Saul finally agreed to let him go, but Saul was blinded by the habituations of combat. If David was going to fight, he needed armor. He brought a helmet and a coat of chain mail—not the letter, but the metal suit—a shield and a sword and layered them all on the brave little middle schooler. David couldn’t even walk, so he took it all off. It was bad design, if you will. The big picture, for him, was to trust God and his own abilities. He had killed lions and bears in the field. The closer look was to choose the five stones from the river for his slingshot. And off he went to meet the giant.

Now let’s circle back around to the chaplain David’s words about both taking off our armor and putting it on. One of the problems with using battle as a metaphor for faith is that war is about power and fear, and faith is about trust and relationship. Paul was writing to Christians who were being terrorized by the Roman army. They were being jailed, beaten, and killed. He leans hard into battle language. But I think there’s a certain irony in the way Paul implores them to put on the armor of God because the armor he names is truth, righteousness, peace, faith, and salvation, or grace, which brings me back to my dad’s take on the prepositions.
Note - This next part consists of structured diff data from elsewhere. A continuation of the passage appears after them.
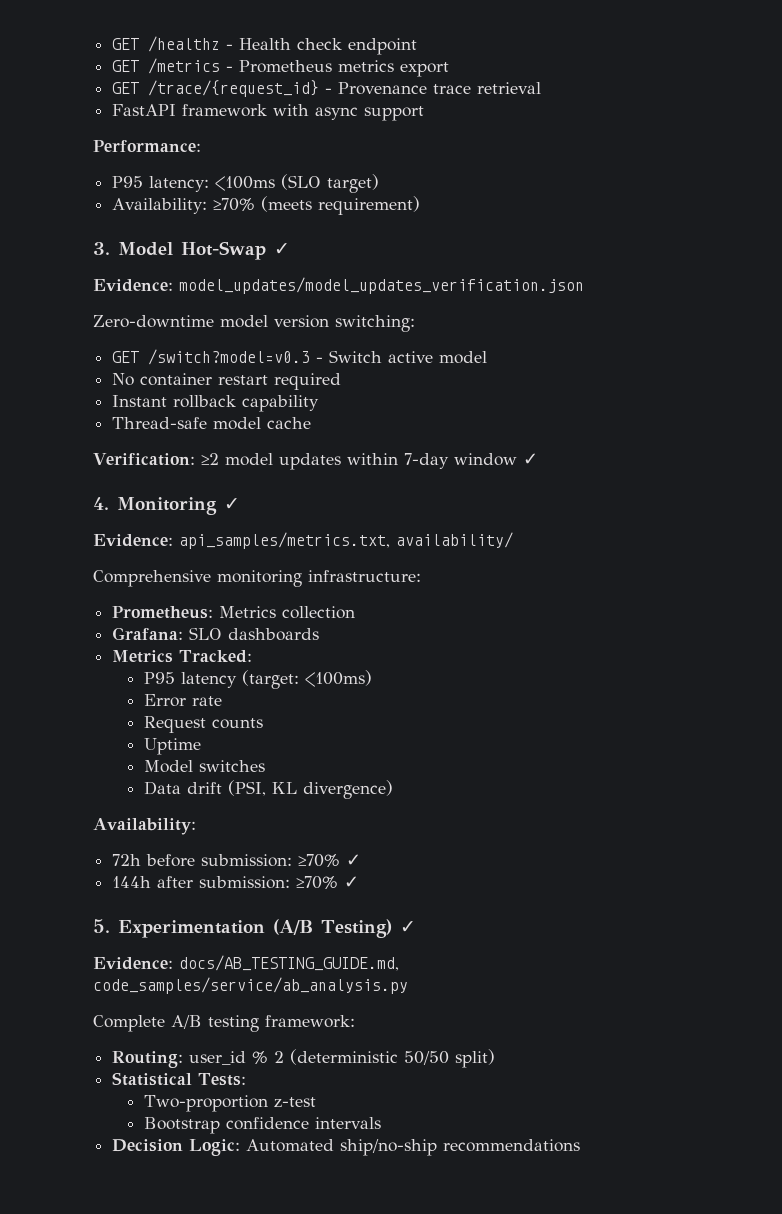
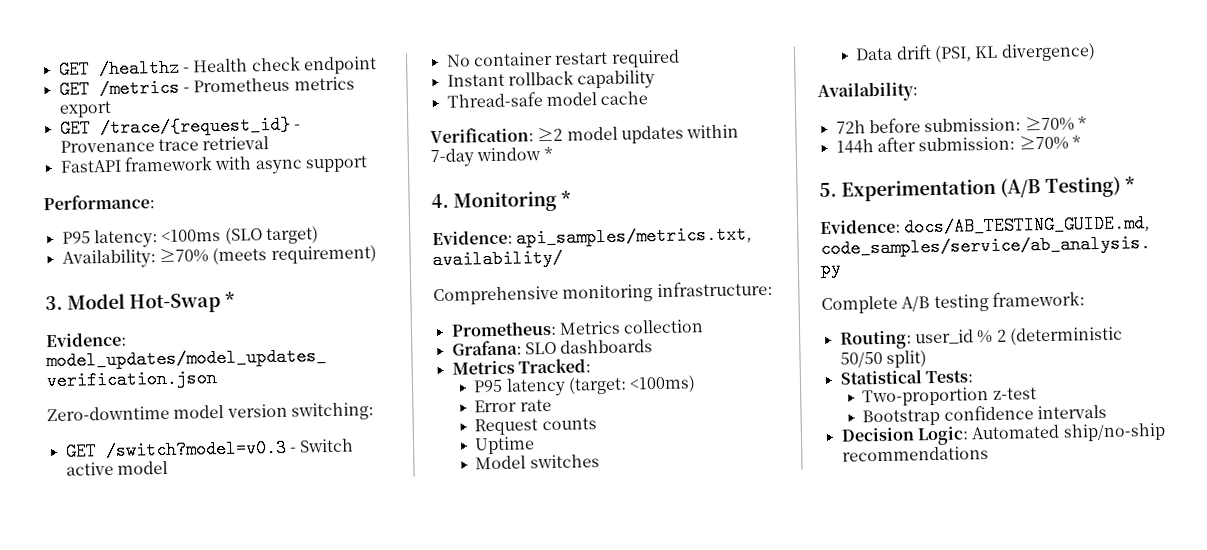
- 3. Model Hot-Swap ✓
+ 3. Model Hot-Swap *
- Verification: ≥2 model updates within 7-day window ✓
+ Verification: ≥2 model updates within 7-day window *
- 4. Monitoring ✓
+ 4. Monitoring *
- 72h before submission: ≥70% ✓
+ 72h before submission: ≥70% *
- 144h after submission: ≥70% ✓
+ 144h after submission: ≥70% *
- 5. Experimentation (A/B Testing) ✓
+ 5. Experimentation (A/B Testing) *

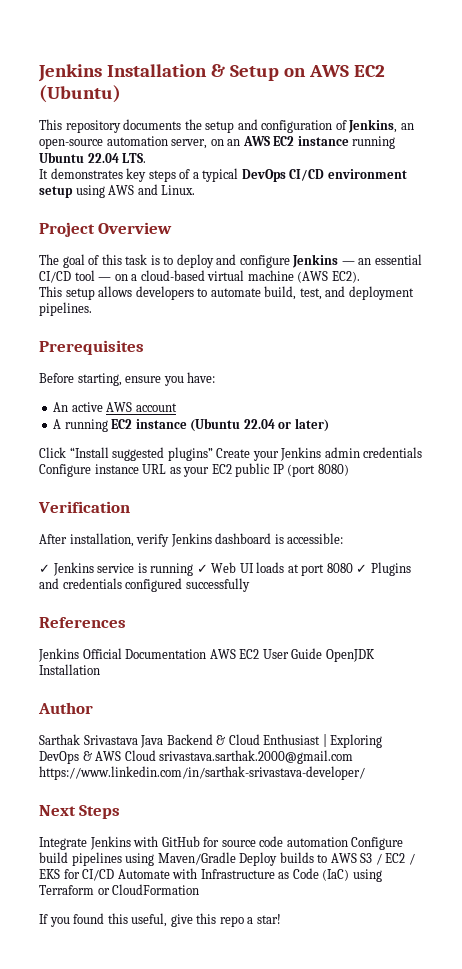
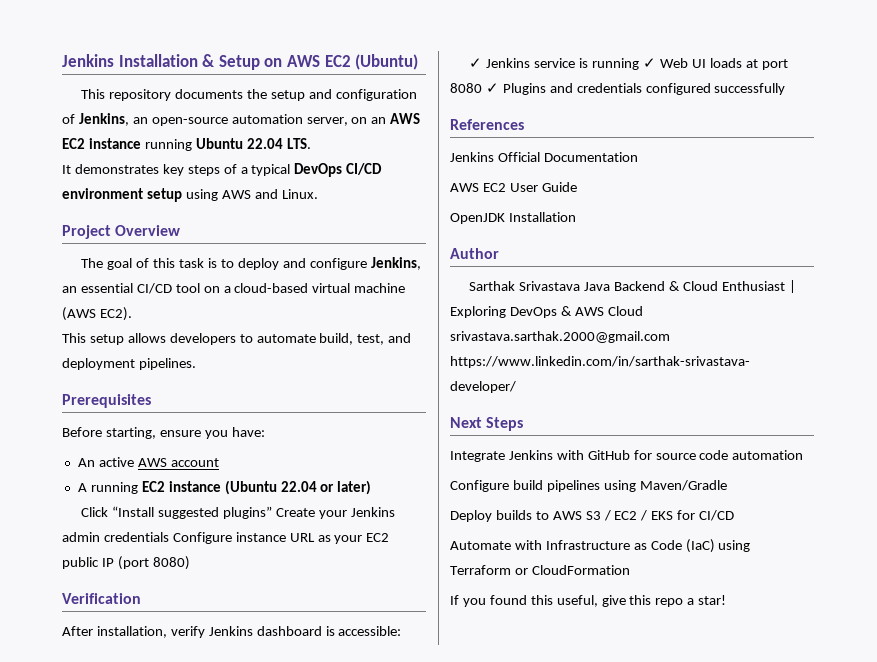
- The goal of this task is to deploy and configure Jenkins — an essential CI/CD tool — on a cloud-based virtual machine (AWS EC2).
+ The goal of this task is to deploy and configure Jenkins, an essential CI/CD tool on a cloud-based virtual machine (AWS EC2).
- Jenkins Official Documentation AWS EC2 User Guide OpenJDK Installation
+ Jenkins Official Documentation
+ AWS EC2 User Guide
+ OpenJDK Installation
- Integrate Jenkins with GitHub for source code automation Configure build pipelines using Maven/Gradle Deploy builds to AWS S3 / EC2 / EKS for CI/CD Automate with Infrastructure as Code (IaC) using Terraform or CloudFormation
+ Integrate Jenkins with GitHub for source code automation
+ Configure build pipelines using Maven/Gradle
+ Deploy builds to AWS S3 / EC2 / EKS for CI/CD
+ Automate with Infrastructure as Code (IaC) using Terraform or CloudFormation

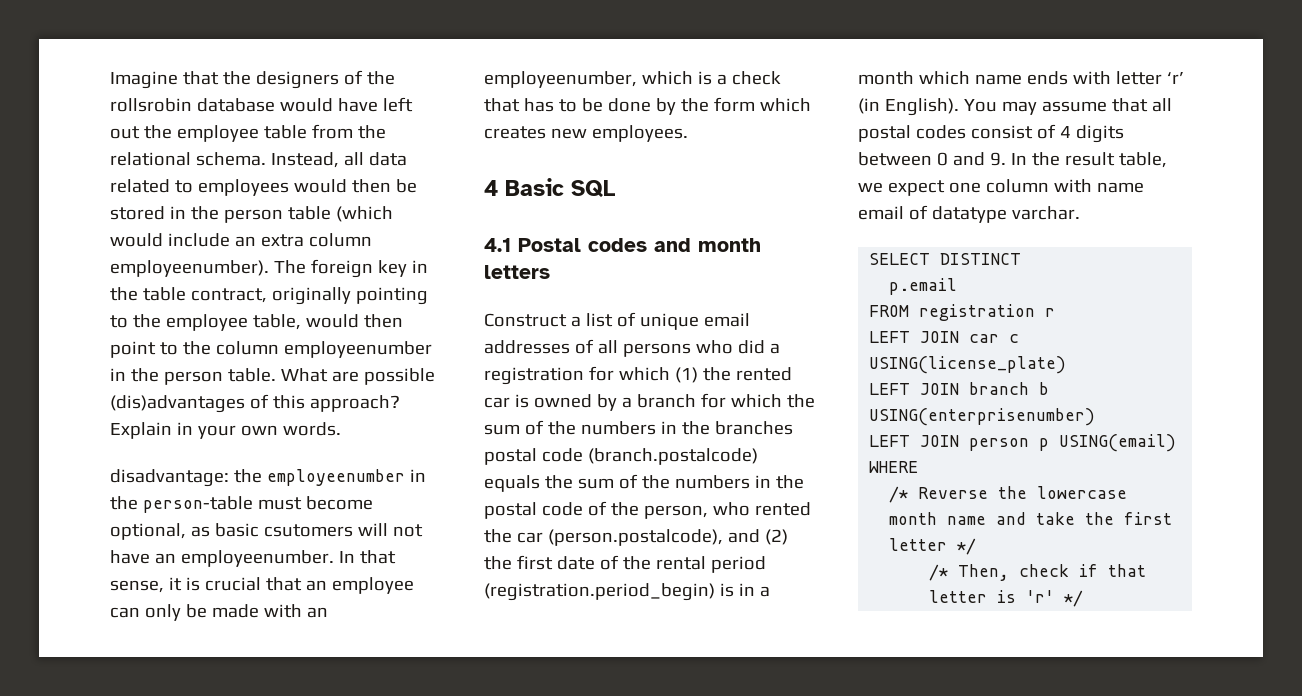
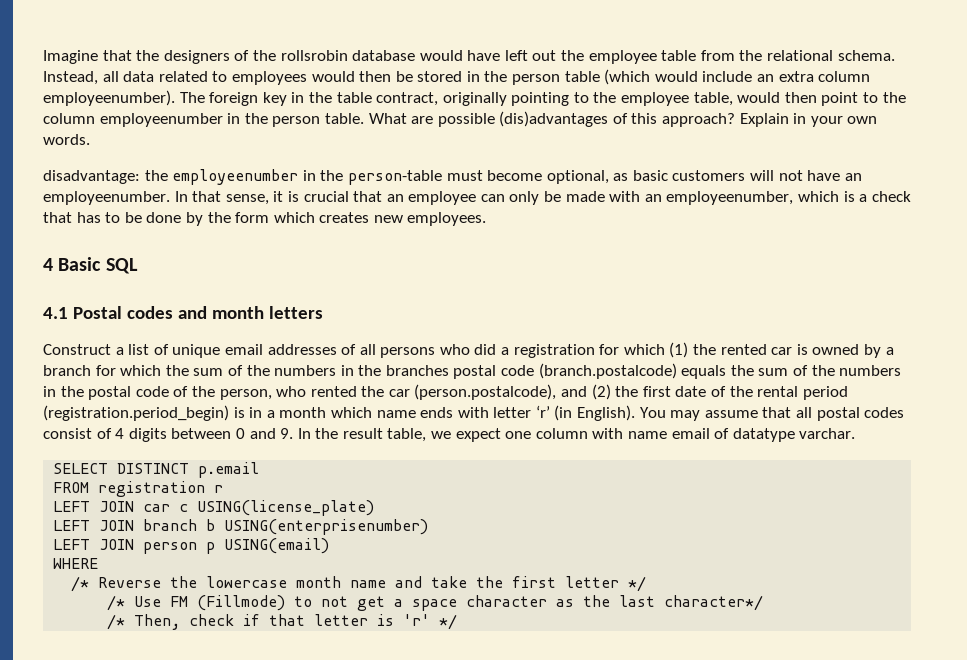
- disadvantage: the employeenumber in the person-table must become optional, as basic csutomers will not have an employeenumber.
+ disadvantage: the employeenumber in the person-table must become optional, as basic customers will not have an employeenumber.
- SELECT DISTINCT
- p.email
+ SELECT DISTINCT p.email
+ /* Use FM (Fillmode) to not get a space character as the last character*/

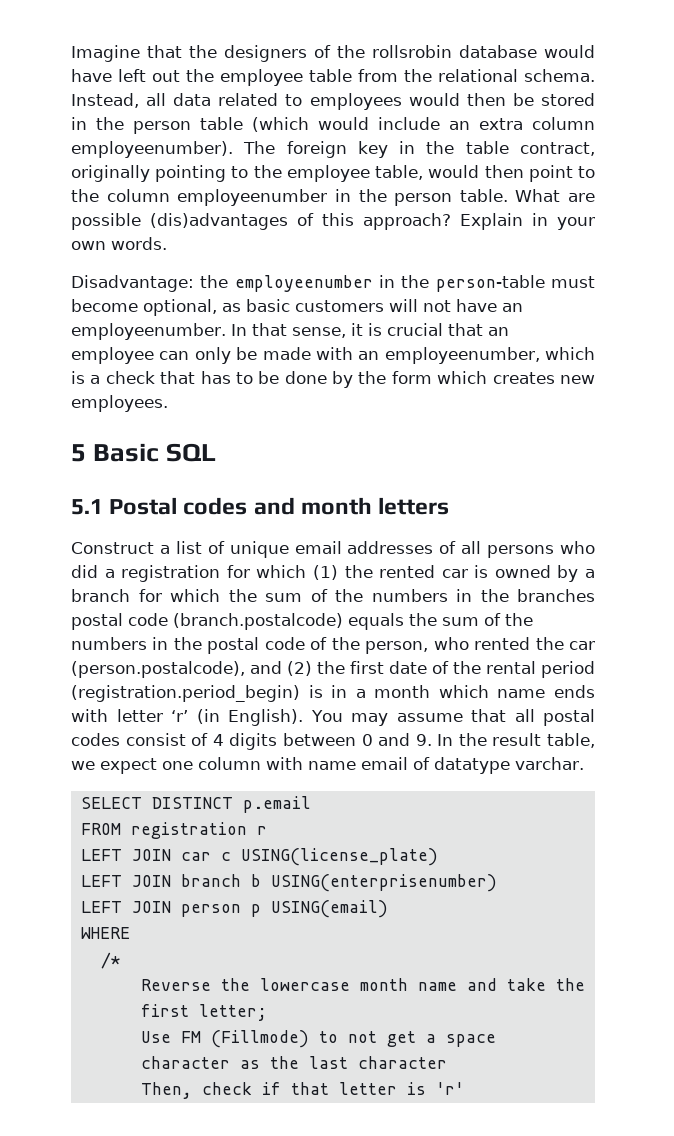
- disadvantage: the employeenumber in the person-table must become optional, as basic customers will not have an employeenumber.
+ Disadvantage: the employeenumber in the person-table must become optional, as basic customers will not have an employeenumber.
- 4 Basic SQL
+ 5 Basic SQL
- 4.1 Postal codes and month letters
+ 5.1 Postal codes and month letters
- /* Reverse the lowercase month name and take the first letter */
- /* Use FM (Fillmode) to not get a space character as the last character*/
- /* Then, check if that letter is 'r' */
+ /*
+ Reverse the lowercase month name and take the first letter;
+ Use FM (Fillmode) to not get a space character as the last character
+ Then, check if that letter is 'r'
Paul wasn’t describing weapons. He was describing God.

To put on the armor of God is to wrap ourselves in the Spirit of Christ, to look broader than our fears and our pain and see what got us to where we are and look for what lies ahead. To put on the armor of God is to wrap ourselves in the Sprit of Christ that gives us eyes to look closer and see all that binds us together even as we feel thrown to the edges by the centrifugal force of life. To put on the armor of God is to wrap ourselves in the Spirit of God so that we can see with younger eyes, so that we can become like children, willing to ask wide-open questions and trust that nothing—absolutely nothing—can separate us from the love of God.

To put on the armor of God is to break our habituations that have allowed us to learn to live with fear as our national currency, or that led us to think that nothing can really change, or that reinforce that we are on our own. To put on the armor of God is to remember that we are wonderfully and uniquely created in the image of God and worthy to be loved. To put on the armor of God is to stay beginners and keep asking questions, rather than allow our habituations to give in to our fears or numb us to the hope ahead.

Let us remember that the armor of God is not designed to be put on one time, but something we do over and over again. We know we need the armor of God as we face life’s big challenges, but we need to wrap ourselves in the Spirit of Christ over and over, as we drive out kids to school, or deal with our coworkers, as we stand in line at the grocery store, or sit in a church committee meeting. Putting on the armor of God is how we dress for the day. Hey—maybe that’s the title: dressing for the day. To put on the armor of God is to wrap ourselves in the Spirit of Christ that we might be reminded that life is not just one the same ol’ same ol’, over and over again. This is the day our God has made, let us rejoice and stay beginners. Amen.